At the show, which runs this week in Frankfurt, Germany, Asetek will show off its InRackCDU cooling solution, which officials are saying offers customers the option of having the liquid cooling capabilities of the company's RackCDU product mounted in the server rack. InRackCDU has the same monitoring features found in Asetek's VerticalRackCDU product, but it doesn't take up any aisle space in the data center.
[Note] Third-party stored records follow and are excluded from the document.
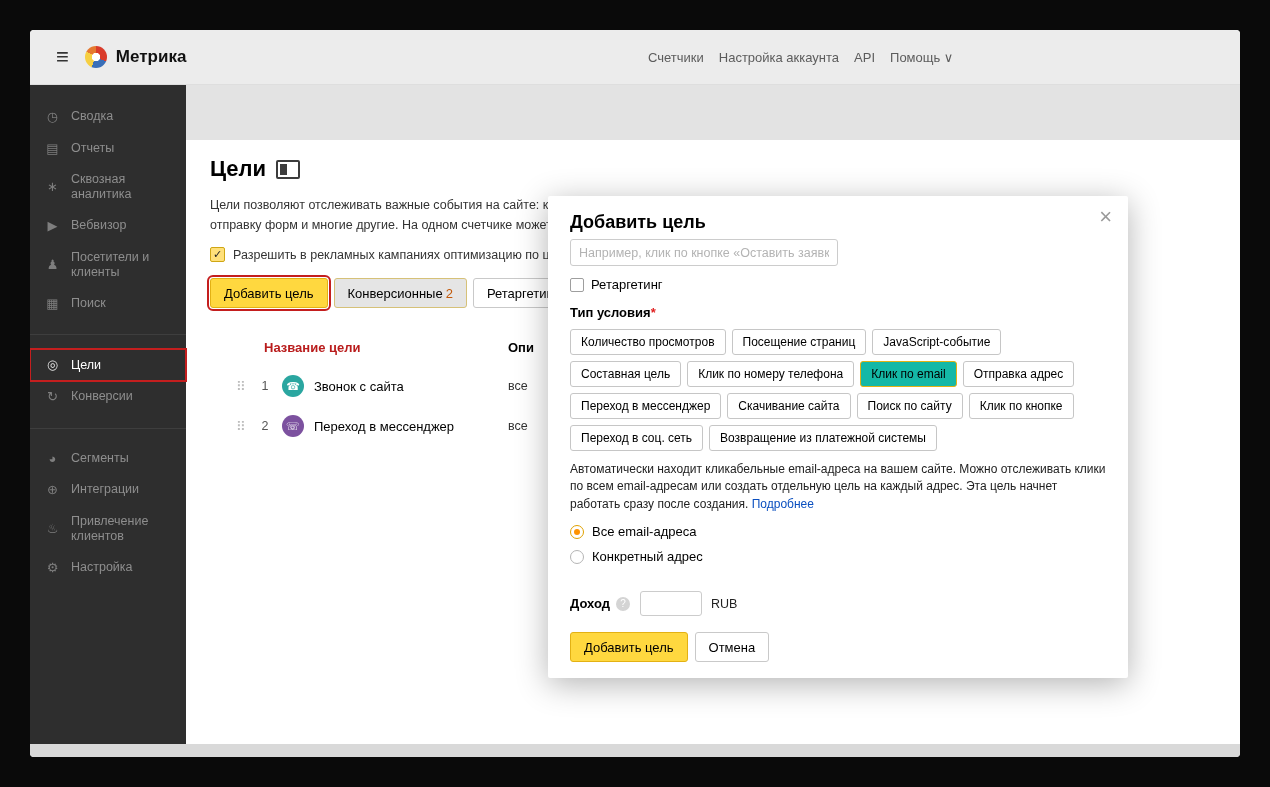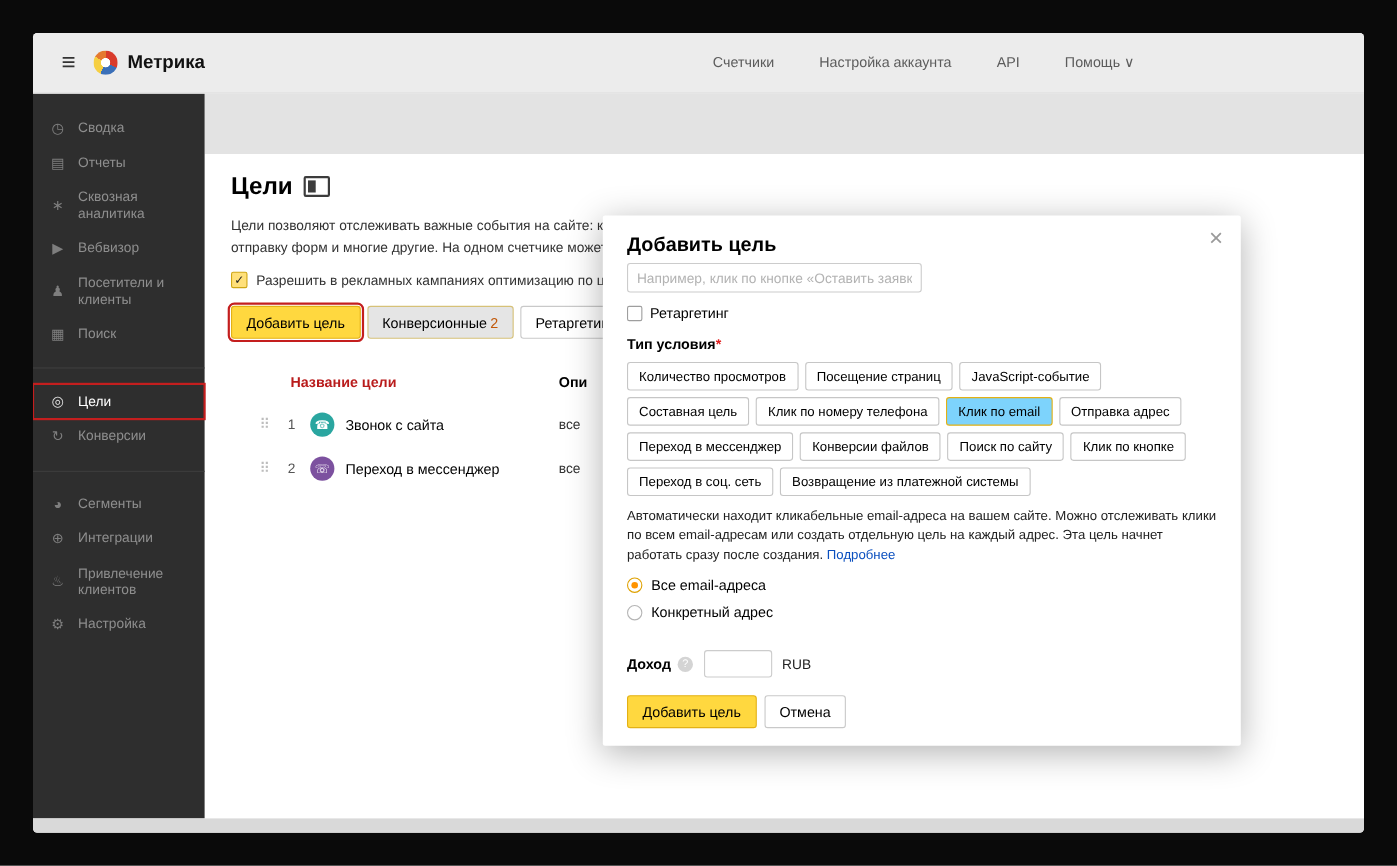--- a/index.html
+++ b/index.html
@@ -16,7 +16,7 @@
       radial-gradient(circle at 50% 50%, #fff 0 4px, rgba(0,0,0,0) 4.5px),
       conic-gradient(#d93b2b 0 115deg, #3a6fb8 115deg 205deg, #f6cf42 205deg 300deg, #e5792f 300deg 360deg); }
   .brand { font-size:17px; font-weight:bold; color:#111; margin-left:9px; }
-  .topnav { position:absolute; left:618px; top:50%; transform:translateY(-50%); display:flex; gap:41px; }
+  .topnav { position:absolute; left:618px; top:50%; transform:translateY(-50%); display:flex; gap:15px; }
   .topnav-item { font-size:13px; color:#5c5c5c; cursor:pointer; text-decoration:none; white-space:nowrap; }
 
   

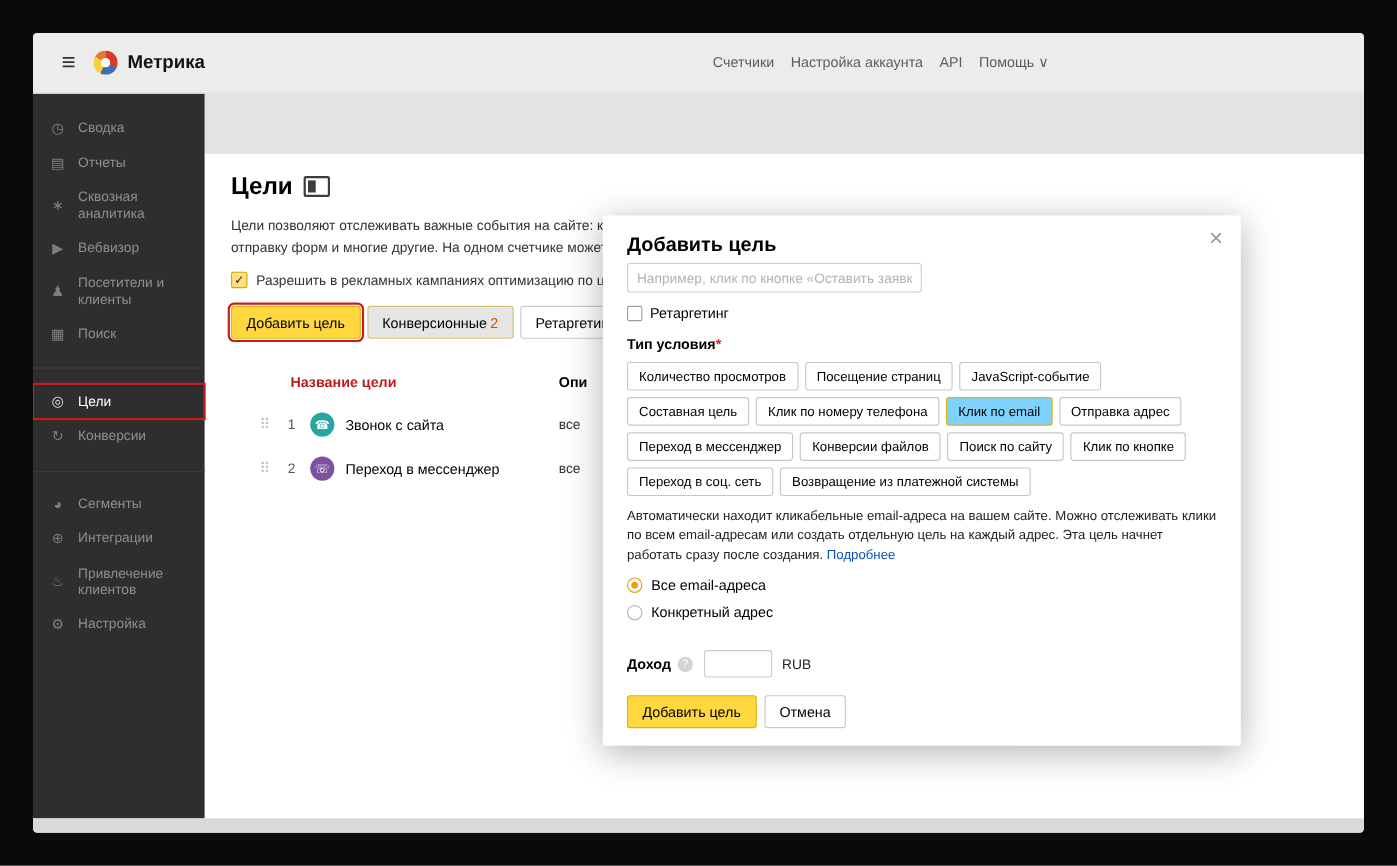--- a/index.html
+++ b/index.html
@@ -72,7 +72,7 @@
   .check-row .checkbox { width:14px; height:14px; }
   .chips { margin-top:9px; display:flex; flex-wrap:wrap; gap:6px; width:540px; }
   .chip { height:26px; padding:0 10px; font-size:12px; color:#000; background:#fff; border:1px solid #c6c6c6; border-radius:3px; cursor:pointer; font-family:inherit; white-space:nowrap; }
-  .chip.active { background:#7dd3fc; border-color:#e3b114; }
+  .chip.active { background:#14b8a6; border-color:#e3b114; }
   .modal-desc { margin-top:10px; font-size:12px; line-height:1.45; color:#222; width:540px; }
   .link { color:#0a4fbf; text-decoration:none; cursor:pointer; }
   .radios { margin-top:6px; }

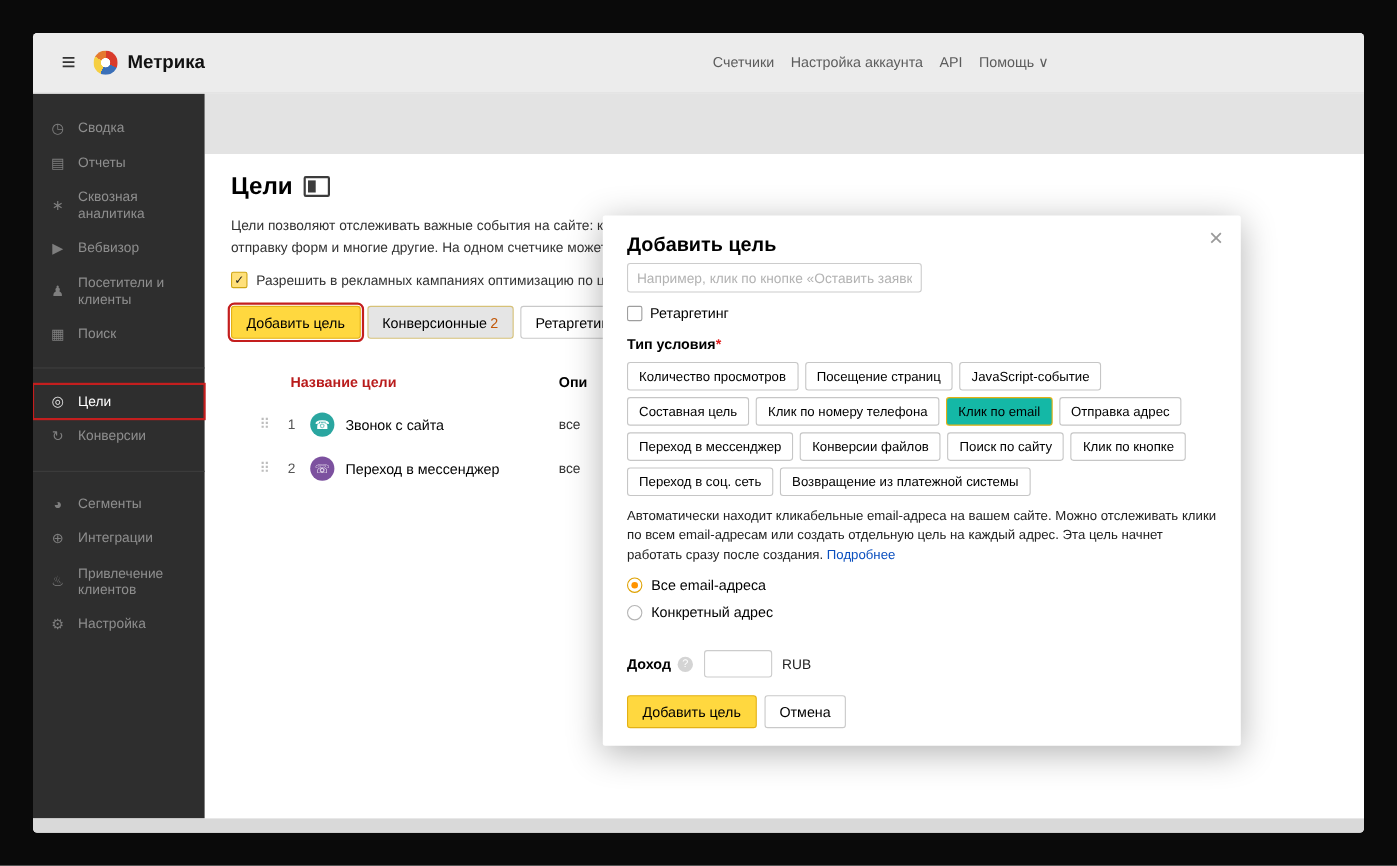--- a/index.html
+++ b/index.html
@@ -254,7 +254,7 @@
 
         <button class="chip">Переход в мессенджер</button>
 
-        <button class="chip">Конверсии файлов</button>
+        <button class="chip">Скачивание сайта</button>
 
         <button class="chip">Поиск по сайту</button>
 

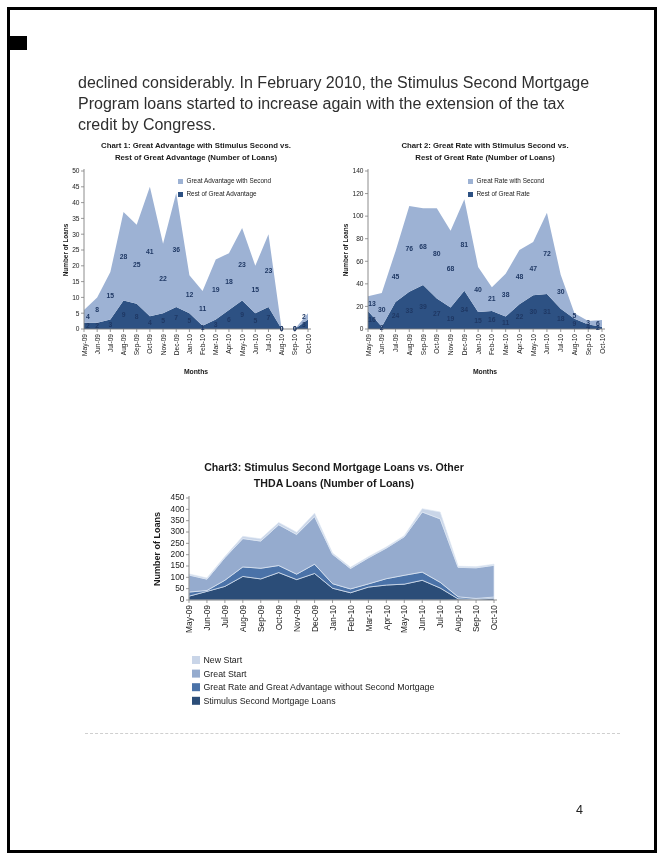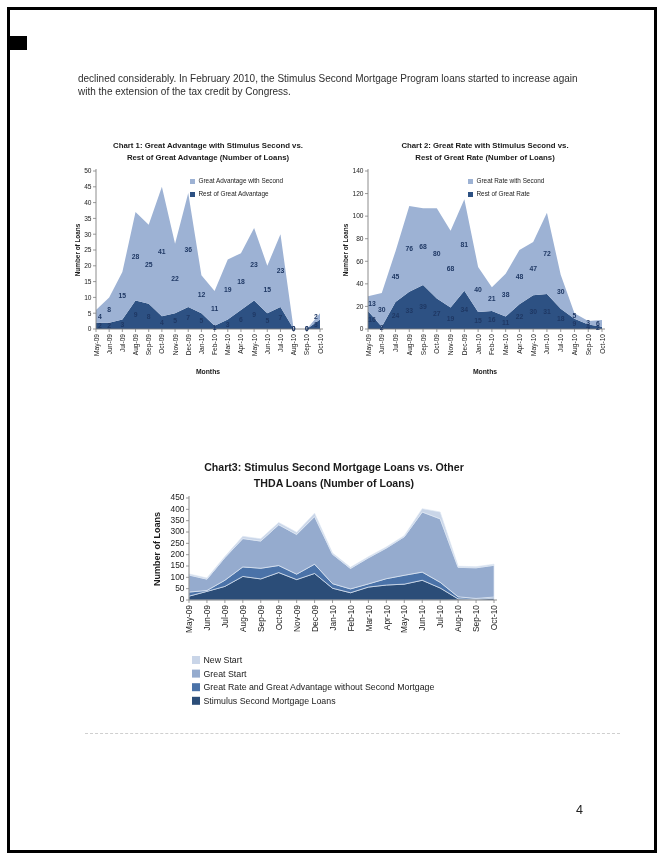--- a/index.html
+++ b/index.html
@@ -7,7 +7,7 @@
   .page{position:relative;width:665px;height:860px;background:#fff;}
   .frame{position:absolute;left:7px;top:7px;width:644px;height:840px;border:3px solid #000;}
   .corner-mark{position:absolute;left:9px;top:36px;width:18px;height:14px;background:#000;}
-  .para{position:absolute;left:78px;top:72px;width:520px;margin:0;font-size:10px;line-height:1.32;color:#2e2e2e;}
+  .para{position:absolute;left:78px;top:72px;width:520px;margin:0;font-size:16px;line-height:1.32;color:#2e2e2e;}
   .chart{position:absolute;}
   #chart-0{left:72px;top:137px;}
   #chart-1{left:340px;top:137px;}

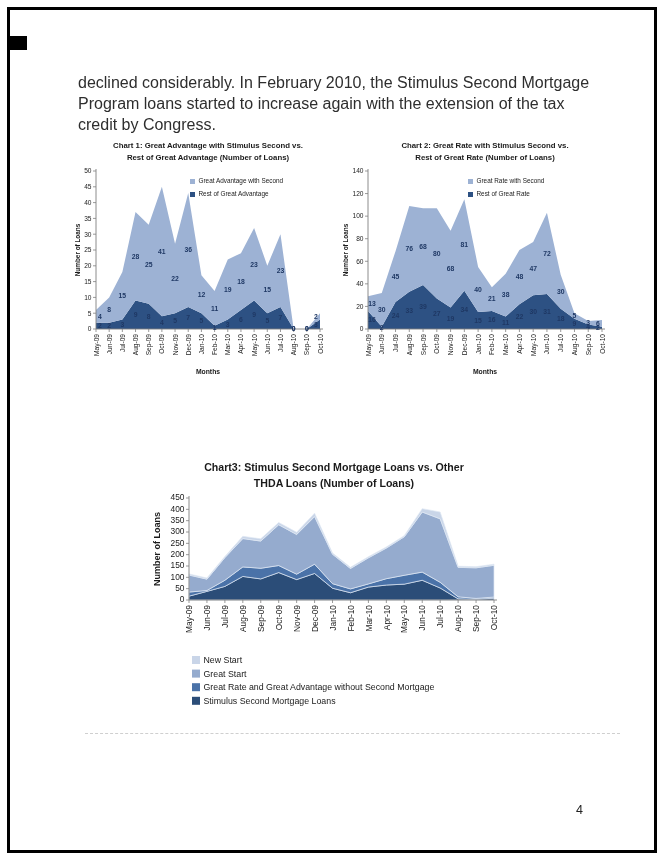--- a/index.html
+++ b/index.html
@@ -9,7 +9,7 @@
   .corner-mark{position:absolute;left:9px;top:36px;width:18px;height:14px;background:#000;}
   .para{position:absolute;left:78px;top:72px;width:520px;margin:0;font-size:16px;line-height:1.32;color:#2e2e2e;}
   .chart{position:absolute;}
-  #chart-0{left:72px;top:137px;}
+  #chart-0{left:60px;top:137px;}
   #chart-1{left:340px;top:137px;}
   #chart-2{left:144px;top:456px;}
   .faint-row{position:absolute;left:85px;top:733px;width:535px;height:0;border-top:1px dashed #cfcfcf;}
Asetek also will showcase offerings from a broad array of system makers—including Penguin, Fujitsu and Cray—that are being used in high-performance computing (HPC) environments. The company also will put on display liquid cooling solutions for IBM Power and OpenPower systems and Nvidia's Tesla P100 GPU accelerator—which is based on the chip maker's Pascal architecture—and node-level liquid cooling for Intel's Xeon Phi "Knights Landing" many-core processors.

Asetek is using its RackCDU D2C (Direct-to-Chip) technology with the Tesla P100, which Nvidia unveiled in April at its GPU Technology Conference and aimed at data center, cloud and hyperscale environments.

"Asetek's liquid cooling solution for the Tesla P100 lets HPC and data center OEMs benefit from huge boosts in server density and dramatic reductions in cooling costs," John Hamill, vice president of worldwide sales and marketing for Asetek, said in a statement.

For its part, CoolIT will release its newest CDU (cooling distribution unit), the CHx80 Heat Exchange Module, and its EP2 Active and RP2 Passive Coldplate Assemblies designed for Intel's Xeon Phi Knights Landing chips. The company also will showcase systems that use CoolIT's technologies from such OEMs as HPE, Dell, Huawei and Lenovo.

A growing number of system makers are looking at liquid cooling for some of their systems. Most recently, Dell unveiled "Triton," a system that uses water to cool servers that can be used in hyperscale environments. Water is attractive for some data centers because it can transport heat 25 times more efficiently than air.